The old x87 FPU did have a sqrt instruction. (Cite. ). I rather expect it was implemented in microcode, not hardware, though.

[Holds Up Hand]
Yep, wouldn’t be without it although it is currently out on loan.
Also have a slide rule here from way back when. The batteries never seem to run out.
No calculator though, they never seem to last or the kids swipe them.
[/HUH]

Also may I say welcome Freezair SilverEye. Excellent first question, certainly received some good responses.

That was one single minded prof. I have a slide rule with carrying case that I can hang on my belt. It contains a complete set of log tables, to the accuracy I need, and in a handy form.

I actually managed to figure that out myself five or six years ago, and was quite disappointed to find out that it was old news.

It’s even older than you probably thought, in fact. It’s frequently known as “Heron’s square-root formula” after the ancient Greek mathematician of that name, and was probably familiar to the Babylonians in the early second millennium BCE.

I might be worth mentioning that “Newton Raphson” is a general numeric method for finding the zeros of functions. The instructions provided above are what the method turns into for the special case f(x) = x^2 - n.

Conceptually, it’s fairly easy to see how the general case works, if you’ve had an introduction to calculus - the derivative of the function gives you the slope of a tangent line to the function. Simply calculate the zero of a line of slope f’(x0) passing through (x0,f(x0)) where x0 is your guess. That zero is your new guess. Once you are close enough that the function slope is not changing rapidly as it approaches the zero, it converges VERY rapidly. The technique usually has stability problems as it can shoot off into the wild blue yonder if your initial guess isn’t good enough, but for a parabola with its vertex on the x axis, it will be stable, although slow to converge if you start with a poor guess.

I might also add that, in general, Newton Raphson can get dicey for realizing a stopping rule when you program it, particularly for cases where the zero is a turning point, like here. As you get close to the zero, your slope becomes very near zero, although f(x0) does too, and round off error can have drastic effects on your final iterations.

Bleh, forget the last remark. I’m not thinking straight. The turning point is always 0 in this case.

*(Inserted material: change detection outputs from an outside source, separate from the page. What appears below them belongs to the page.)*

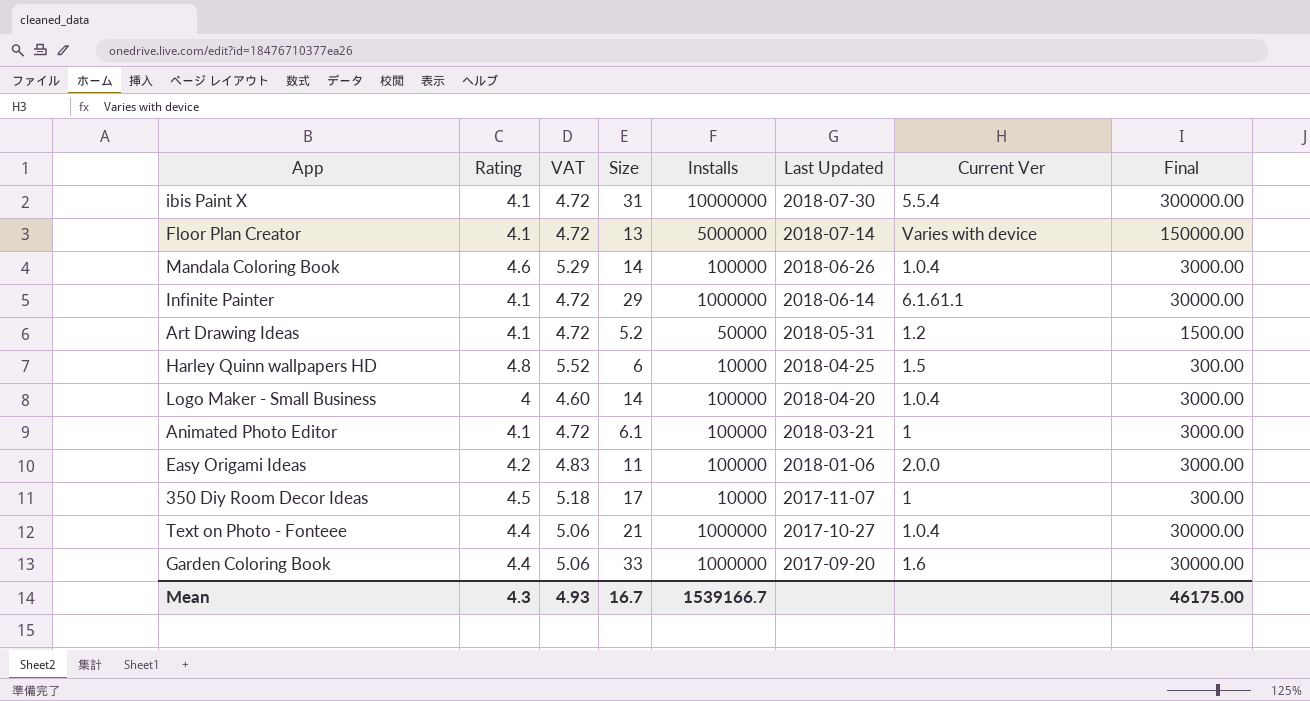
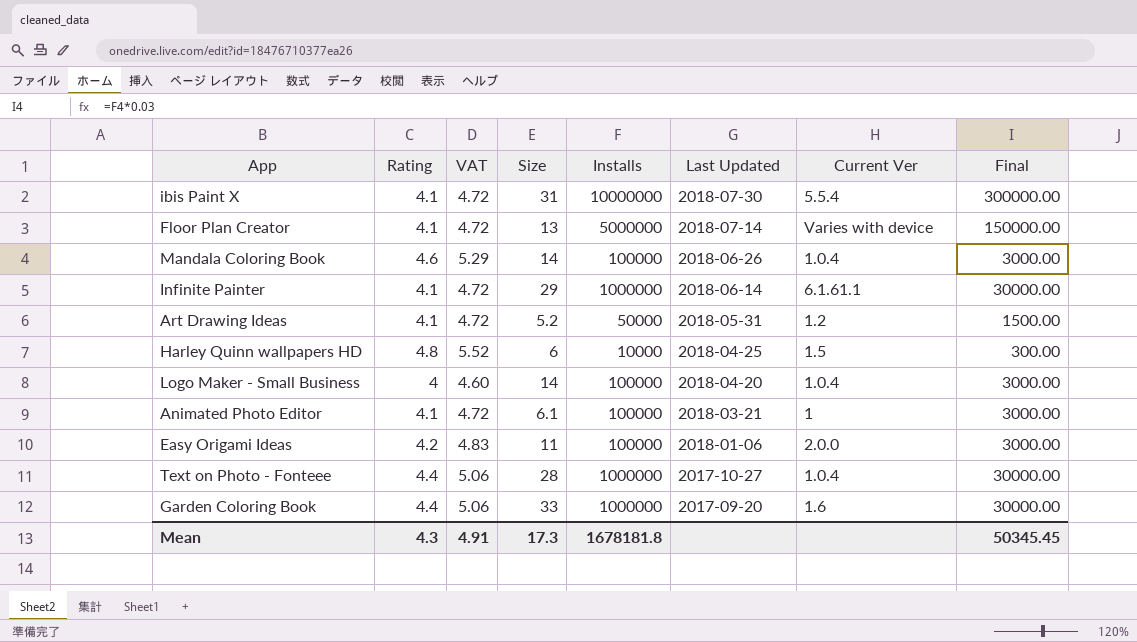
row 350 Diy Room Decor Ideas: 4.5 | 5.18 | 17 | 10000 | 2017-11-07 | 1 | 300.00 -> none
Text on Photo - Fonteee | Size: 21 -> 28
Mean | VAT: 4.93 -> 4.91
Mean | Size: 16.7 -> 17.3
Mean | Installs: 1539166.7 -> 1678181.8
Mean | Final: 46175.00 -> 50345.45

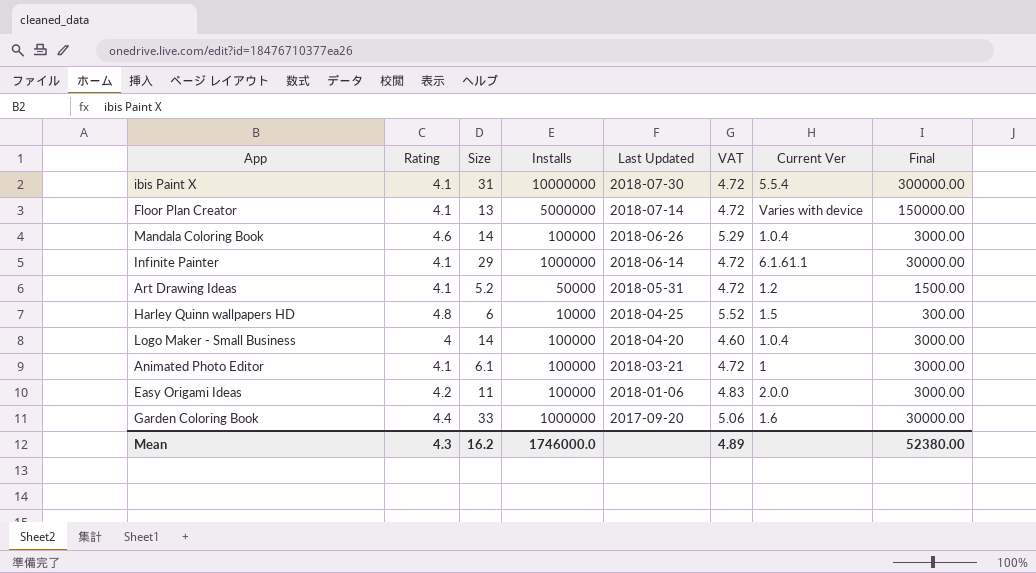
column VAT | position: 3 -> 6
row Text on Photo - Fonteee: 4.4 | 5.06 | 28 | 1000000 | 2017-10-27 | 1.0.4 | 30000.00 -> none
Mean | Size: 17.3 -> 16.2
Mean | Installs: 1678181.8 -> 1746000.0
Mean | VAT: 4.91 -> 4.89
Mean | Final: 50345.45 -> 52380.00

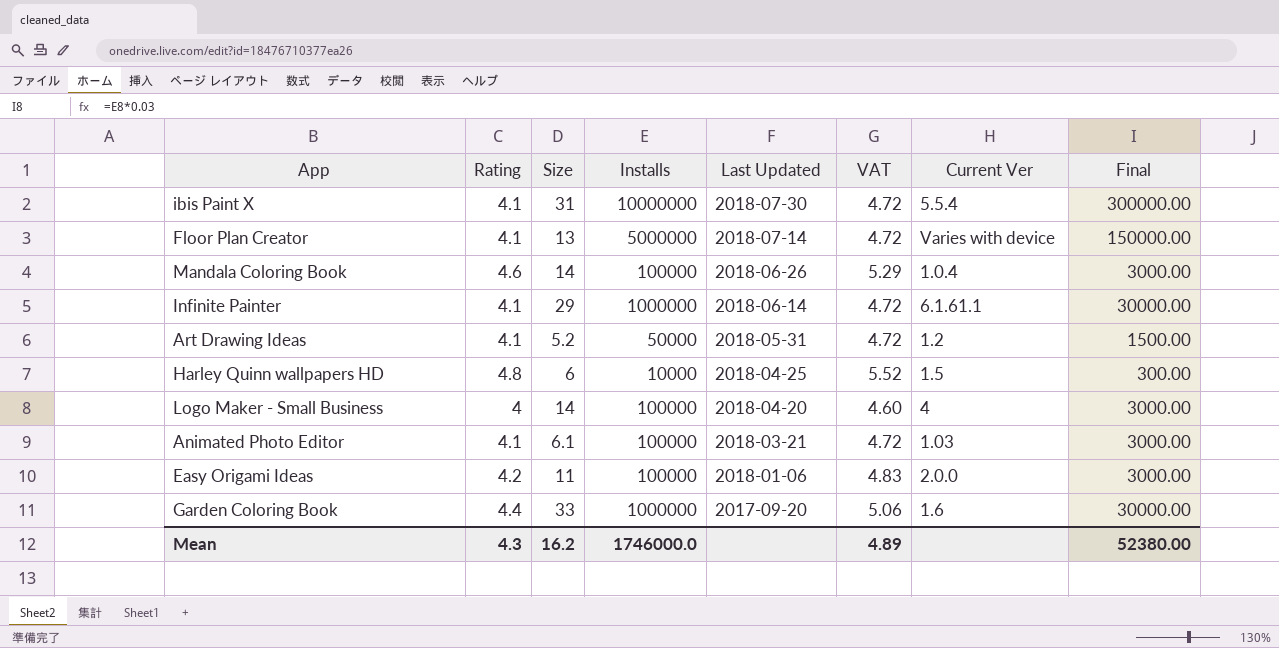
Logo Maker - Small Business | Current Ver: 1.0.4 -> 4
Animated Photo Editor | Current Ver: 1 -> 1.03

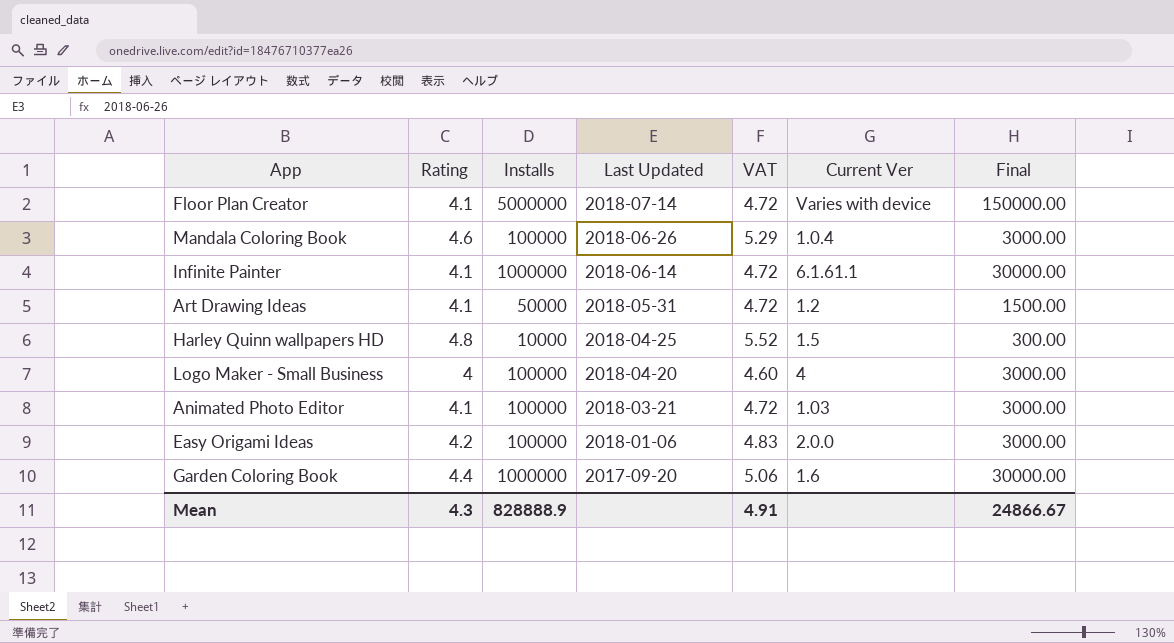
column Size | position: 3 -> none
row ibis Paint X: 4.1 | 31 | 10000000 | 2018-07-30 | 4.72 | 5.5.4 | 300000.00 -> none
Mean | Installs: 1746000.0 -> 828888.9
Mean | VAT: 4.89 -> 4.91
Mean | Final: 52380.00 -> 24866.67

Another method which is less efficient than Newton-Raphson, but which is even more universally applicable (i.e., a variation of the method is useful for many problems other than square roots), is the method of bisection. Again, using the square root of 2 as an example:

I know that 1 is too small to be sqrt(2), since 1^2 = 1, and I know that 2 is too big, since 2^2 = 4. So try something halfway in between: 1.5. Well, that’s still too big, since 1.5^2 = 2.25. So now I try something between 1 and 1.5. 1.25 is too small, since 1.25^2 = 1.5625. So now I try between 1.25 and 1.5, and so on.

I think my daughter swiped my well worn copy for the table of integrals.

When I was in college, doing integration by computer was a current AI problem. Now it’s standard. I was born way too early.

It can be more efficient, actually.

For my thesis, I wrote several programs (which now come with your Excel, but weren’t available then and actually mine gave the user more control) to calculate probabilities (Gaussian, t, F and Xi2).

You could calculate the probability to the right or the left of a number, or given the probability get the number. The second case required iteration; I proved that starting with bisection and switching over to N-R once your interval was small enough was the best of both worlds (my advisor was looking at me real funny, since his notion had been to prove that N-R was always faster; well, it wasn’t, and in some cases bisecting was faster, my method always found these special cases before switching over). Sometimes N-R would get itself into a loop, where it tried value A, then B, then C, then D, then A… so I also put in some triggers to detect loops or “this is taking too long” and go back to bisecting.

Not only is bisecting so simple it hurts, it doesn’t produce loops.